In the end I guess I will package the node app using pkg and then delete the sources( as RobinReumers pointed out), locally, and then copy the binary to the device, in a Docker RUN command.
Thanks a lot in advance!
Hey @arthurmoises, I think when @petrosagg said that “run docker history command to some image”, he didn’t mean a specific image, but “look how much history is in any random docker image that you might have”.
Looking at your application container creation pattern you mention, I’m guessing you could make good use of Multi-Stage Builds: there you could package your app in a build image, and only copy things to the runtime image that you need. Just double-checked, that the runtime image’s docker history
does not have anything from the build image (as it should be, just good to check:)
As for checking the image, I bet you could point a local docker daemon instance onto the SD card’s docker storage, and then the history/content of the images could be read there. If someone has an SD card image, then it would probably much easier to just run it on a Pi3 and log into it to use the system’s own docker (as if it was a dev image, e.g. trivially adding their own ssh key to the SD card before starting up).
Just some thoughts…
Hi @imrehg! Thanks for the reply!
I’ll try what you said. After that day I managed to read the content of the docker folder using root. I’ll check those multi-stage builds, probably it will solve my problem!
Thanks a lot!
Hello, a pythonista here.
Would the following strategy be safe ?
Inside the dockerfile, I would-
-
COPY
the code - build it using some build tool, like Cython
-
rm -r
the code
Using this strategy, will the code touch the device? (since i remove the code in Dockerfile, and keep only the generated binary)
This would also solve the headache of building an ARM binary on my x86 machine.
Hello,
If you are copying the code and then compiling it, you probably should take a look at Docker multi-stage build. In that case, you have to properly handle your dependencies.

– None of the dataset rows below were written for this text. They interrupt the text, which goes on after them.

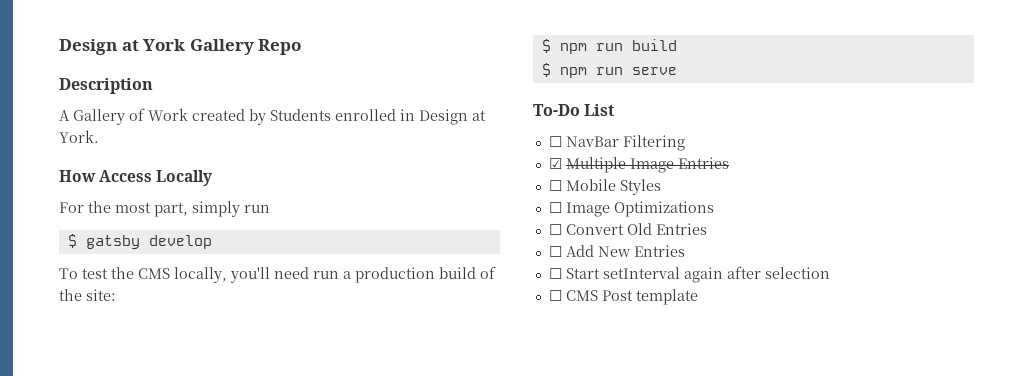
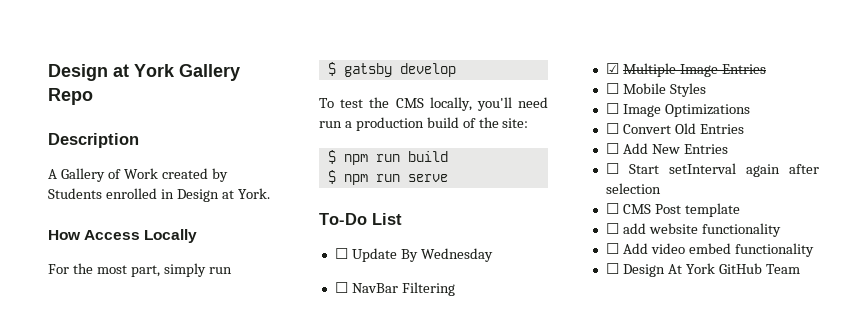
(616, 110) none -> [334,248,493,262] // ☐ Update By Wednesday
(698, 297) none -> [605,223,781,237] [605,243,814,257] [605,263,800,277] // ☐ add website functionality // ☐ Add video embed functionality // ☐ Design At York GitHub Team

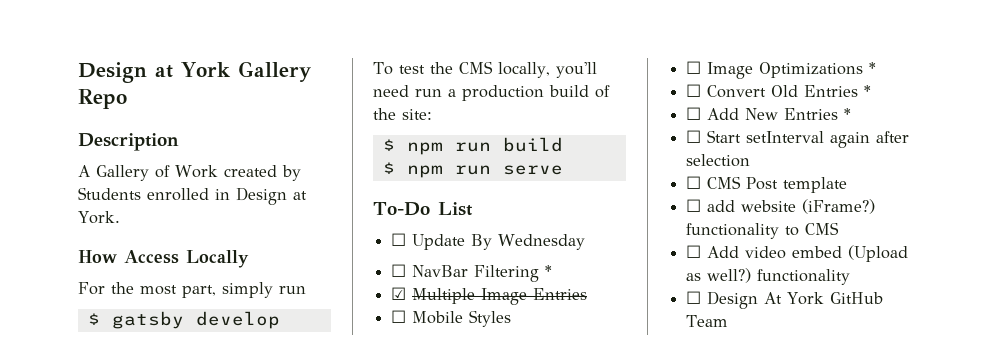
(455, 289) none -> [545,265,553,277] *
(750, 110) none -> [869,62,877,74] *
(744, 129) none -> [864,85,872,97] *
(728, 149) none -> [844,108,852,120] *
[701,223,781,237] functionality -> [802,199,876,214] [686,222,840,239] (iFrame?) functionality to CMS
(731, 248) none -> [848,245,909,262] [686,268,752,283] (Upload as well?)

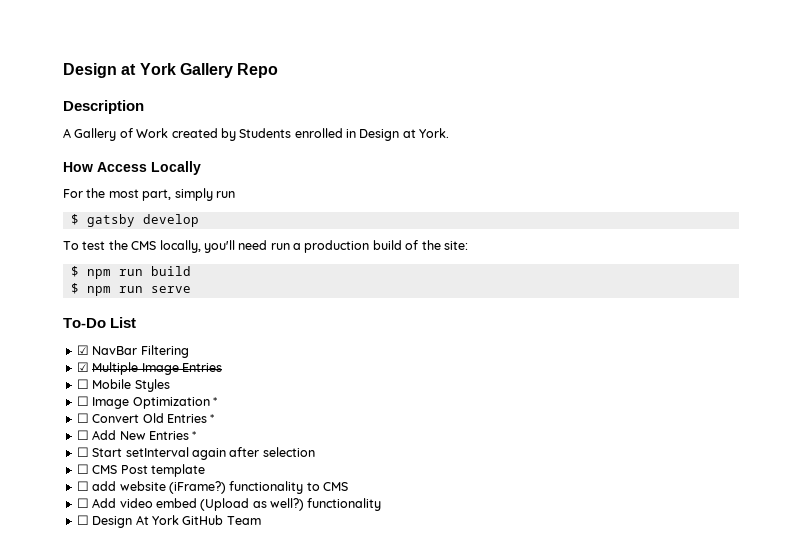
[391,233,586,250] [391,264,407,277] ☐ Update By Wednesday // ☐ -> [76,345,89,355] ☑
[545,265,553,277] * -> (189, 351) none
[759,62,864,78] Optimizations -> [132,397,210,409] Optimization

Be aware that each command on your Dockerfile creates a layer. Therefore, if you copy the files in one command and remove them in another, even if the code is not available in the final image, it is available in a intermediary layer.
Cheers
@RobinReumers did you ever find a solution to this ? looking to do a similar setup
Hi,
For passing sensitive data, docker secrets offers several options, essentially leaving behind the sensitive data without exposing it your containers. This is also workable in single- or multi-stage builds.
John
@jtonello i don’t see what that has to do with securing files / code on file system ?
Hi,
I was referencing an earlier mention of certain container content, not all code. Sorry for any confusion.